Bei Rückrufaktionen in der Automobilwelt geht es üblicherweise um kritische Probleme wie Bremsversagen, Airbag-Defekte oder sogar Motorprobleme, doch diesmal befand sich Ferrari in einer weitaus ungewöhnlicheren Lage.

Maranello musste 80 Exemplare seines neuen Modells 12Cilindri zurückrufen, da deren Scheiben zu dunkel waren. Das Problem wurde am 16. März 2026 bei einer Auslieferungsinspektion entdeckt. Dabei stellte man fest, dass die schwarzen Heck- und Seitenscheiben nicht den US-amerikanischen Sicherheitsstandards für Kraftfahrzeuge entsprachen.

Laut bei der US-amerikanischen NHTSA eingereichten Unterlagen erfüllen die Scheiben der betroffenen Zwölfzylindermotoren nicht die vorgeschriebene Lichtdurchlässigkeit von 70 %. Die FMVSS-Vorschrift Nr. 205 ist eindeutig: Das Glas muss dem Fahrer ausreichende Sicht nach außen ermöglichen, andernfalls steigt das Unfallrisiko erheblich. Ferrari erklärte, der Fehler sei auf ein internes Versäumnis bei der Festlegung der technischen Spezifikationen für den US-Markt zurückzuführen, wo die Vorschriften zur Tönung deutlich strenger sind als die italienischen Designvorgaben.

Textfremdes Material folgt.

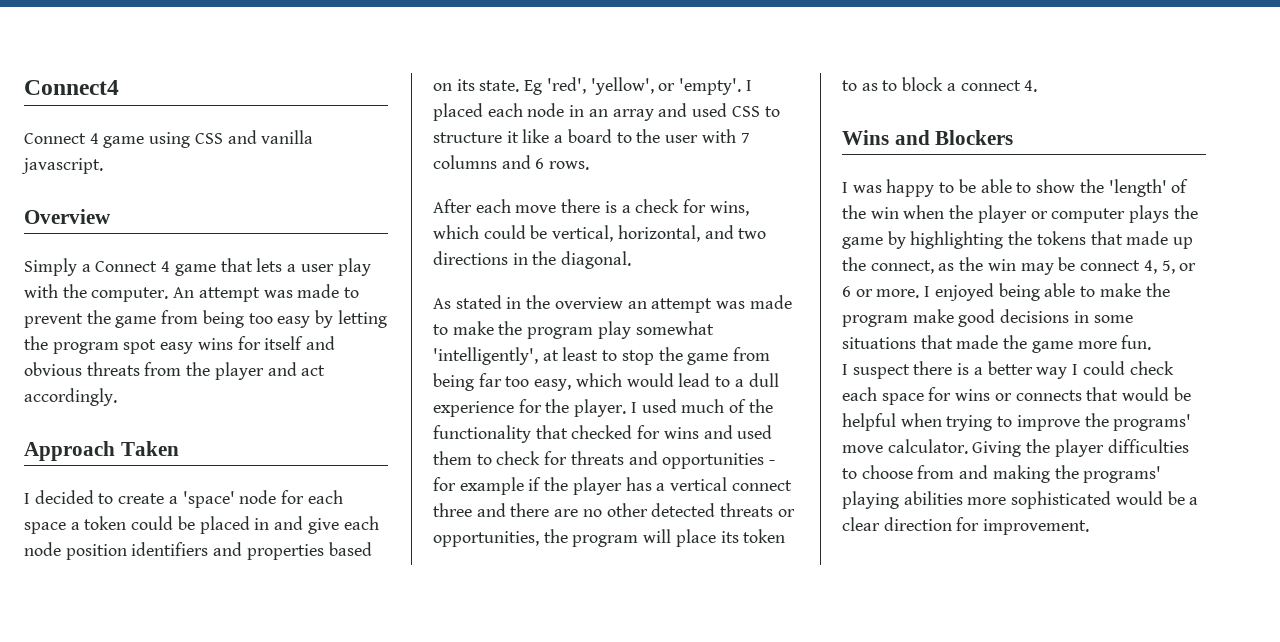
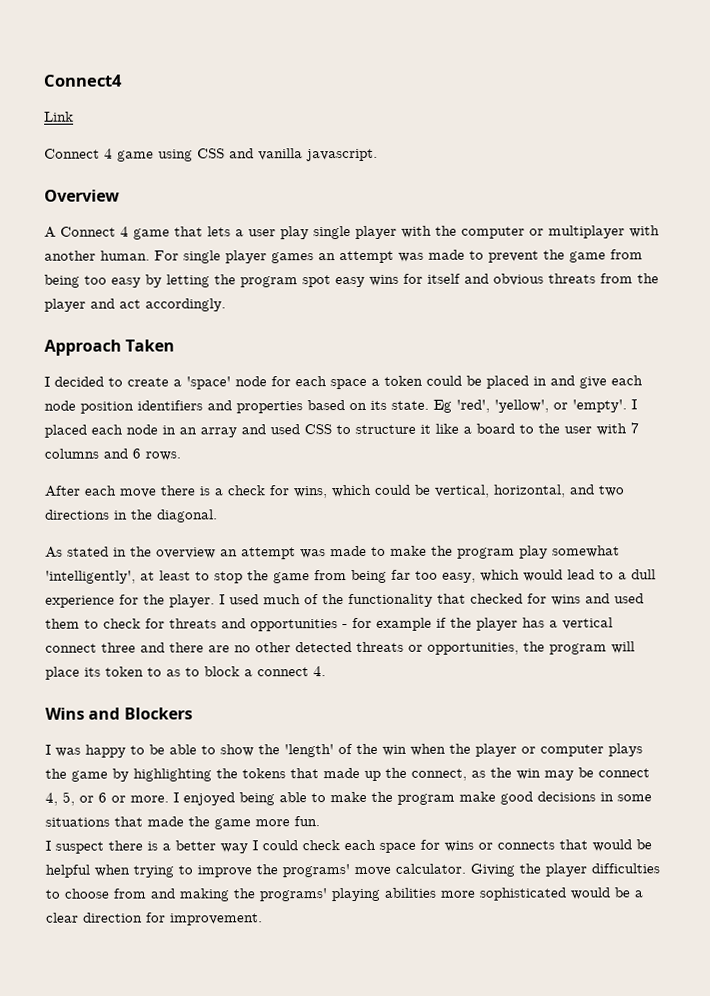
(119, 87) none -> [44,111,74,122] // Link
[24,258,91,276] Simply a -> [44,226,56,238] A
[24,284,195,302] with the computer. An -> [313,225,660,240] [44,250,336,264] single player with the computer or multiplayer with another human. For single player games an

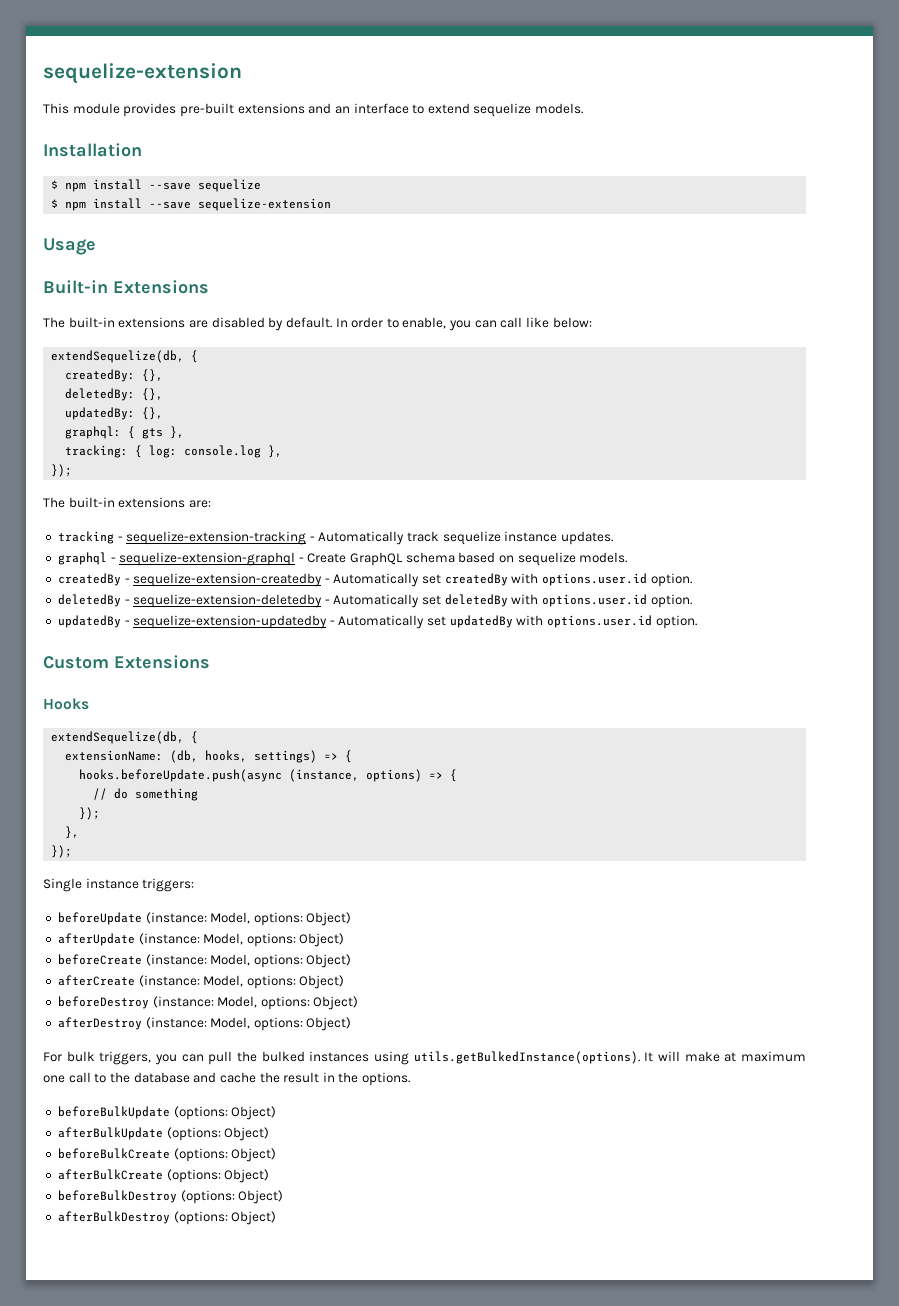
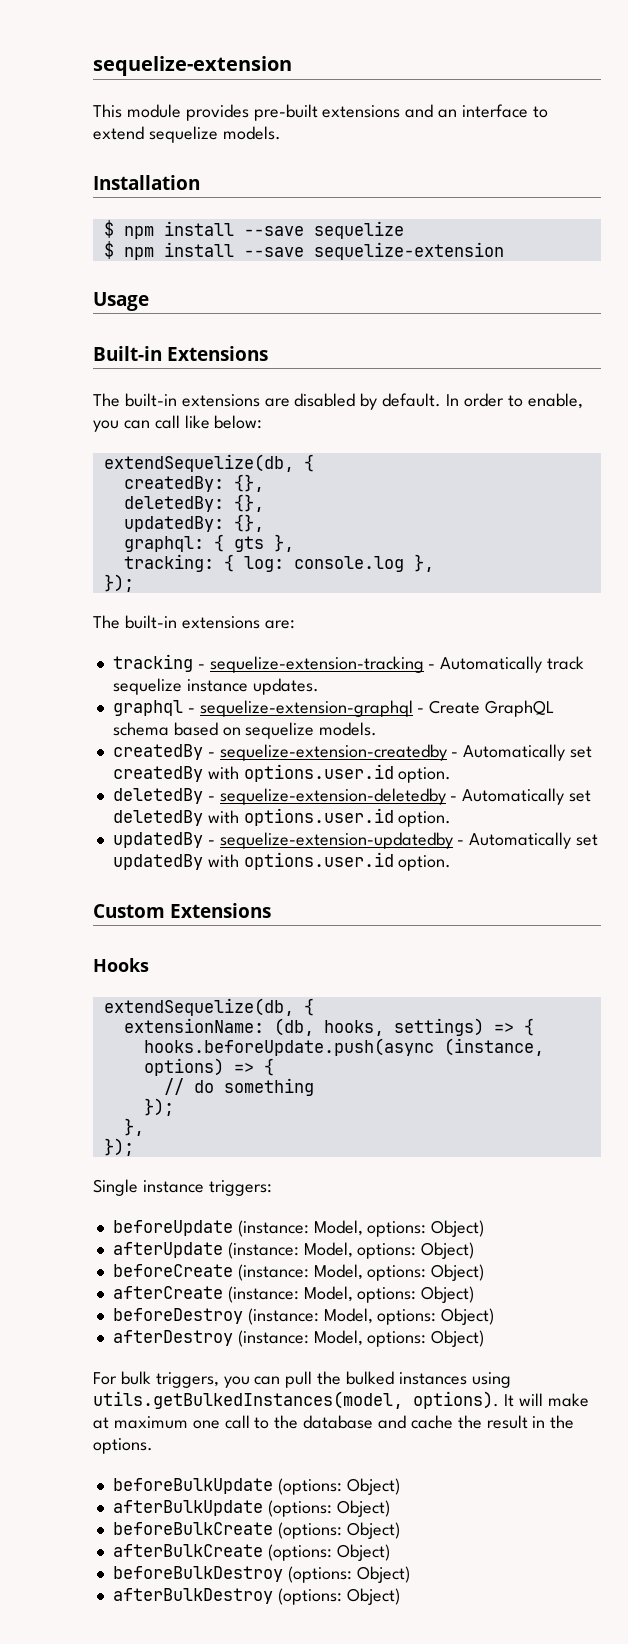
[413,1051,640,1064] utils.getBulkedInstance(options). -> [93,1391,499,1409] utils.getBulkedInstances(model, options).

Die Lösung für dieses ästhetische und sicherheitstechnische Problem ist glücklicherweise recht einfach. Ferrari wird die problematischen Teile an allen betroffenen Fahrzeugen kostenlos durch neues Glas ersetzen, das allen gesetzlichen Standards entspricht. Alle bekannten Besitzer werden bis zum 15. Mai informiert und müssen sich dann an einen autorisierten Ferrari-Händler wenden. Der italienische Hersteller hat außerdem zugesagt, die Kosten für diejenigen wenigen zu erstatten, die das Glas vor der offiziellen Rückrufbenachrichtigung selbst ausgetauscht haben.